- [Problem to solve] Return all the entries word for word, minus the pictures.

- [Task inputs]
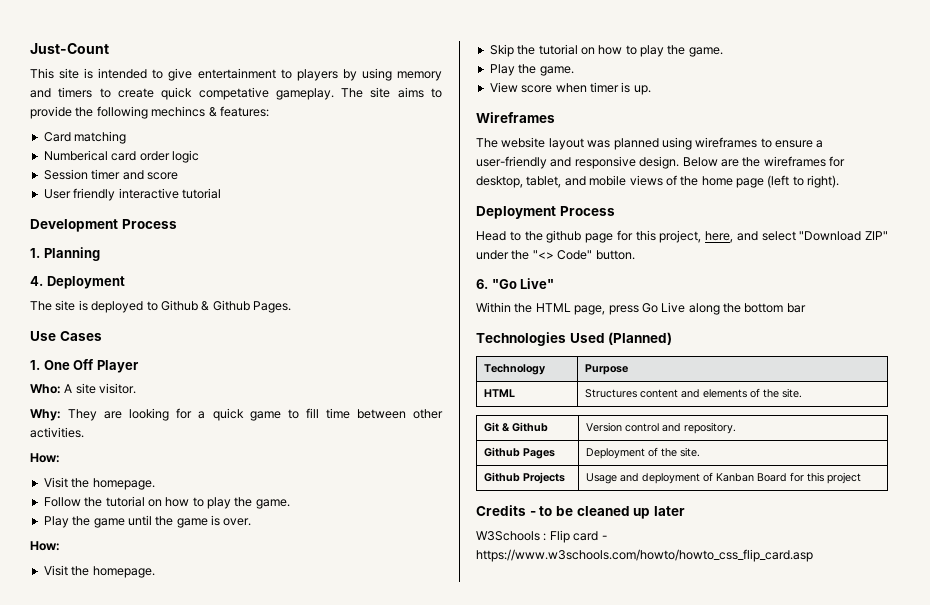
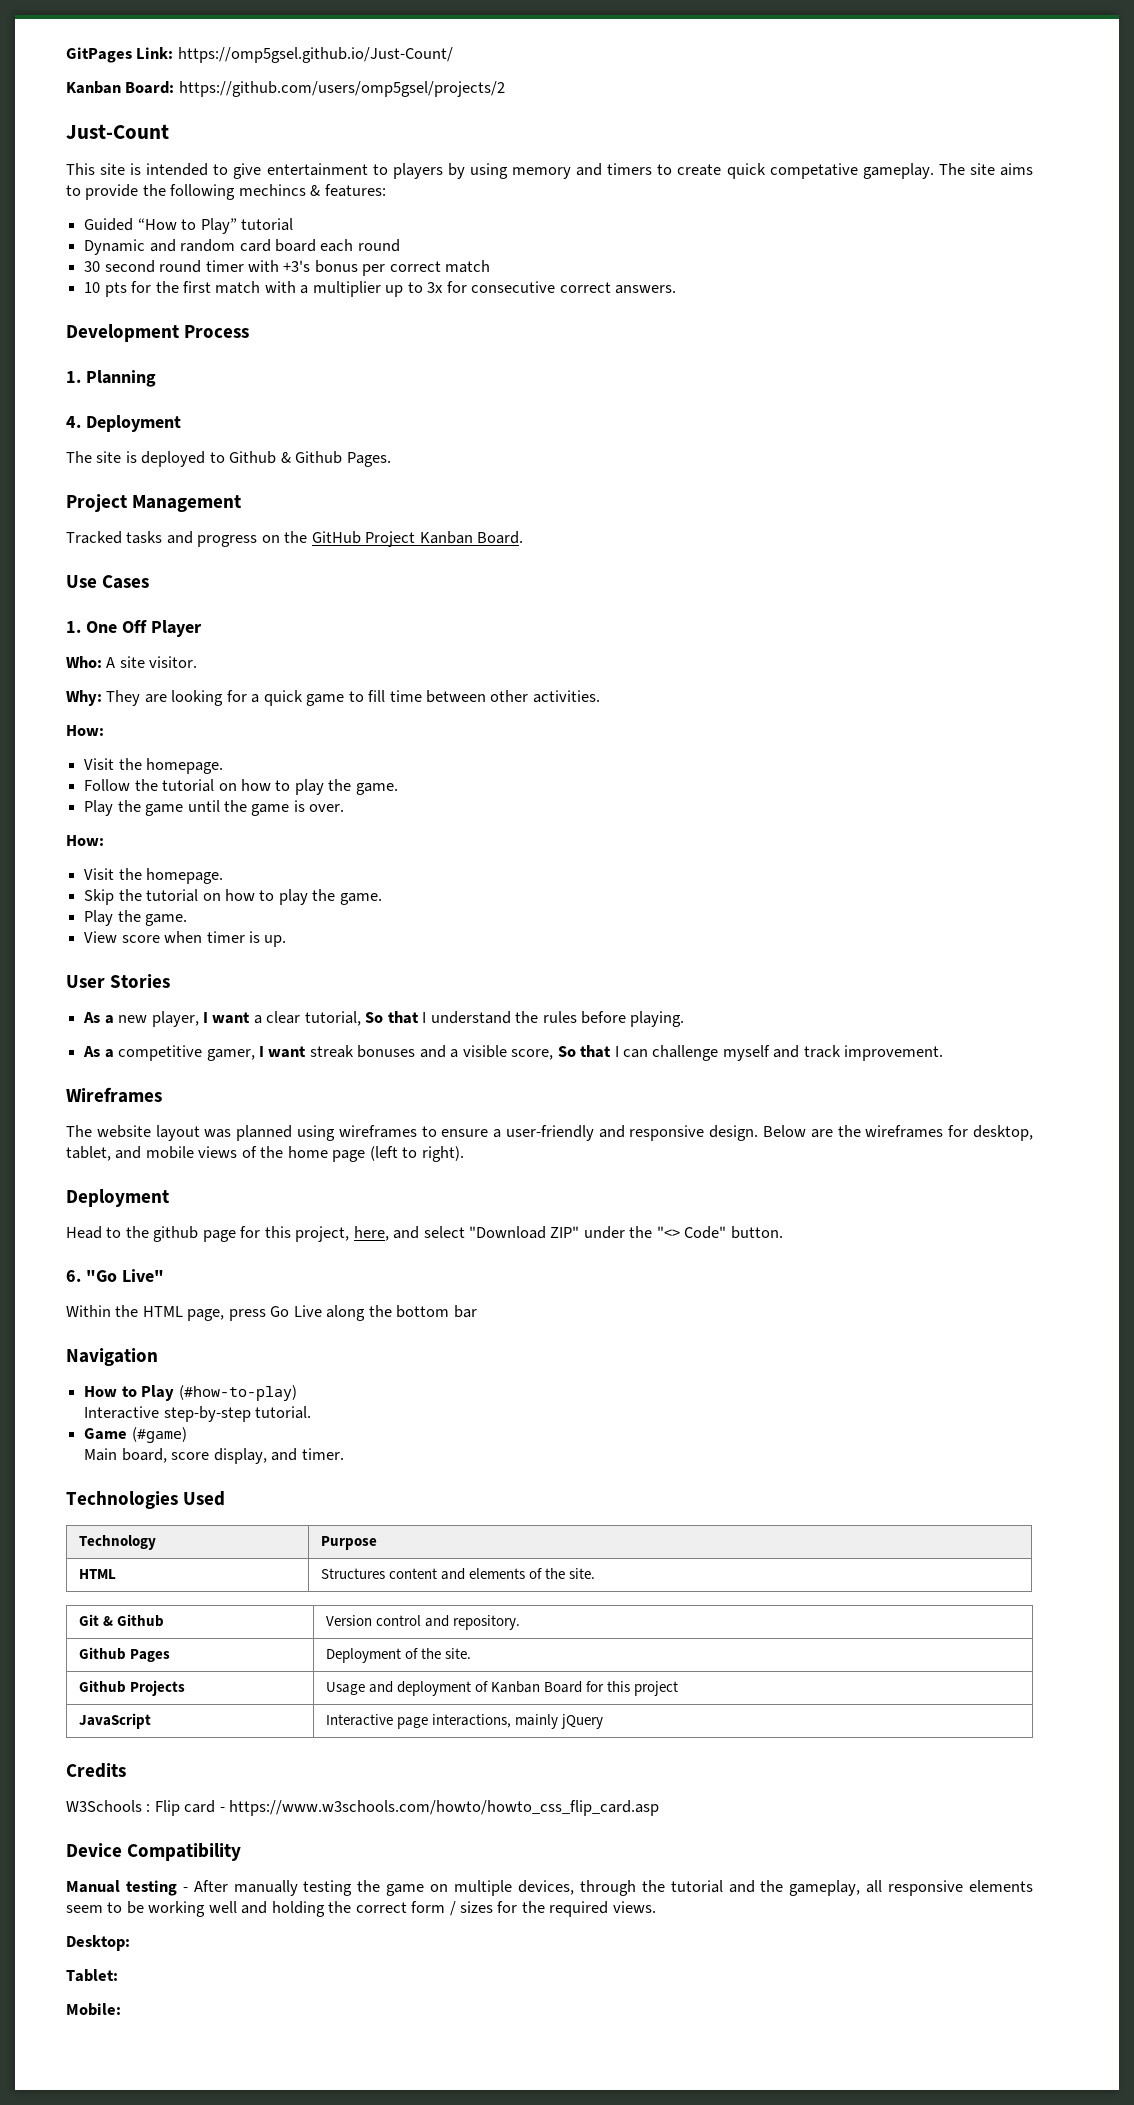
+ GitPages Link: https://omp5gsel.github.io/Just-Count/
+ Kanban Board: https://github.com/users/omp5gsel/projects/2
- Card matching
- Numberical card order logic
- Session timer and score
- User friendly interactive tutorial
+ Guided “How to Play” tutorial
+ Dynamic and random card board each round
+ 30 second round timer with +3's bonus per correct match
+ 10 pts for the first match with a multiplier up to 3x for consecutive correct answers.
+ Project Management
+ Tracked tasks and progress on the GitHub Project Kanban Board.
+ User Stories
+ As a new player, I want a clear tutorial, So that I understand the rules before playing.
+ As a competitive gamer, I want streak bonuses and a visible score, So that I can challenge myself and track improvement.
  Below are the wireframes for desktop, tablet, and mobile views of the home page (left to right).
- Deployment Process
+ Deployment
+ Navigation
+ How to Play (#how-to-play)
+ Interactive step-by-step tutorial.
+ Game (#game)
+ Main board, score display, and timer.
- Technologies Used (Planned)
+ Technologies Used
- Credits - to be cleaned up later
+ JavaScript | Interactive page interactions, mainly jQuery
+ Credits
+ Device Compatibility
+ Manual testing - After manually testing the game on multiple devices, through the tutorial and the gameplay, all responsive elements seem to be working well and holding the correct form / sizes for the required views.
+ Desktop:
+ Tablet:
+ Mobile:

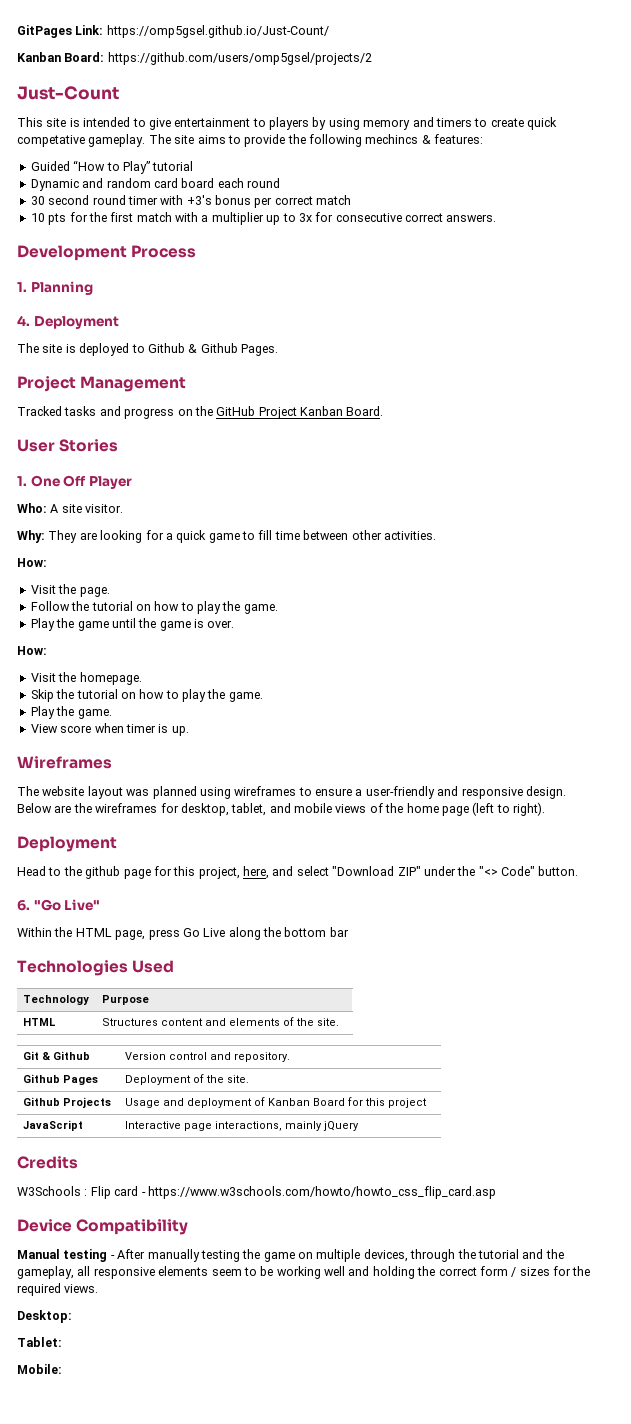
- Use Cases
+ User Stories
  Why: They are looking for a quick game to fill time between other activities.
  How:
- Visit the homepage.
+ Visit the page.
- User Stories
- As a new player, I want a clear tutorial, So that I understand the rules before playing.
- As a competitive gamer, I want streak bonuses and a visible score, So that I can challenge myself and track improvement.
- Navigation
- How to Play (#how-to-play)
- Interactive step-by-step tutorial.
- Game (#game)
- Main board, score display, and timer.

- [Task answer]
+ GitPages Link: https://omp5gsel.github.io/Just-Count/
+ Kanban Board: https://github.com/users/omp5gsel/projects/2
- Card matching
- Numberical card order logic
- Session timer and score
- User friendly interactive tutorial
+ Guided “How to Play” tutorial
+ Dynamic and random card board each round
+ 30 second round timer with +3's bonus per correct match
+ 10 pts for the first match with a multiplier up to 3x for consecutive correct answers.
+ Project Management
+ Tracked tasks and progress on the GitHub Project Kanban Board.
+ User Stories
+ As a new player, I want a clear tutorial, So that I understand the rules before playing.
+ As a competitive gamer, I want streak bonuses and a visible score, So that I can challenge myself and track improvement.
  Below are the wireframes for desktop, tablet, and mobile views of the home page (left to right).
- Deployment Process
+ Deployment
+ Navigation
+ How to Play (#how-to-play)
+ Interactive step-by-step tutorial.
+ Game (#game)
+ Main board, score display, and timer.
- Technologies Used (Planned)
+ Technologies Used
- Credits - to be cleaned up later
+ JavaScript | Interactive page interactions, mainly jQuery
+ Credits
+ Device Compatibility
+ Manual testing - After manually testing the game on multiple devices, through the tutorial and the gameplay, all responsive elements seem to be working well and holding the correct form / sizes for the required views.
+ Desktop:
+ Tablet:
+ Mobile:

- Use Cases
+ User Stories
  Why: They are looking for a quick game to fill time between other activities.
  How:
- Visit the homepage.
+ Visit the page.
- User Stories
- As a new player, I want a clear tutorial, So that I understand the rules before playing.
- As a competitive gamer, I want streak bonuses and a visible score, So that I can challenge myself and track improvement.
- Navigation
- How to Play (#how-to-play)
- Interactive step-by-step tutorial.
- Game (#game)
- Main board, score display, and timer.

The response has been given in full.